Then last November, it again seemed that the global oil glut was coming to an end, and optimism soared as OPEC committed to speed up the process by limiting its production. Oil prices were expected to quickly move to $55 and $60 per barrel, and then continue climbing in 2017. The rig count rose, oil jobs began to return in Houston, and a burst of oil-market optimism spread through the local economy.
But it has since become another false start. Both oil markets and Houston’s business community watched oil prices falter through the spring, and optimism waned rapidly. Oil prices remain mired between $45 and $50 per barrel, and price expectations – measured by the futures market for West Texas Intermediate – have fallen back to levels well below those that prevailed before the OPEC accord. The domestic rig count has peaked for now, and the big investment houses forecast a decline in U.S. drilling through the second half of 2017.
Houston’s economic data indicate that retrenchment is also underway in the local economy. July data included a small reversal in oil jobs, weaker overall job growth, a big decline in the labor force, and a purchasing manager’s survey that now predicts sluggish growth through the second half of the year. After losing 77,200 oil-related jobs, oil employment in Houston has stabilized, but it looks like relatively few of these jobs will return soon. The big question: Where does Houston go now if there is no help from oil?
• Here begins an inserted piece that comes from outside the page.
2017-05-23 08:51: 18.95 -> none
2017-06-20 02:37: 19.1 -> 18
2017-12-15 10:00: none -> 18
What Happened to $60 Oil?1
The revolution wrought by American fracking is a technical marvel, but it also leaves the industry largely responsible for the 2014 oil bust. Figure 1 shows how horizontal drilling and hydraulic fracturing reversed 40 years of declining U.S. oil production, adding just over four million barrels per day (b/d) of new production between 2011 and 2014. This oil was the only source of new non-OPEC production during this period, but it flooded into a market that had averaged annual growth of only 1.3 million b/d over the previous 20 years.
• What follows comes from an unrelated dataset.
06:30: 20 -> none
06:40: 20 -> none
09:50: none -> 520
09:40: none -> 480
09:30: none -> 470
The economics of the shale revolution set it well apart from conventional oil exploration and production. In contrast to the oligopolistic markets of Shell, Exxon, and the giant national oil companies, fracking looks and behaves like a highly competitive industry: numerous small firms, low barriers to entry, and production that can be quickly ramped up or down as price changes. Unlike conventional oil, there is no significant exploration risk, making output relatively certain, and working more like an assembly line. Given these properties, if the long-run equilibrium oil price is $60 per barrel – something that both the petroleum and financial engineers tell us is true -- then producer behavior should move supply and demand into balance near that level.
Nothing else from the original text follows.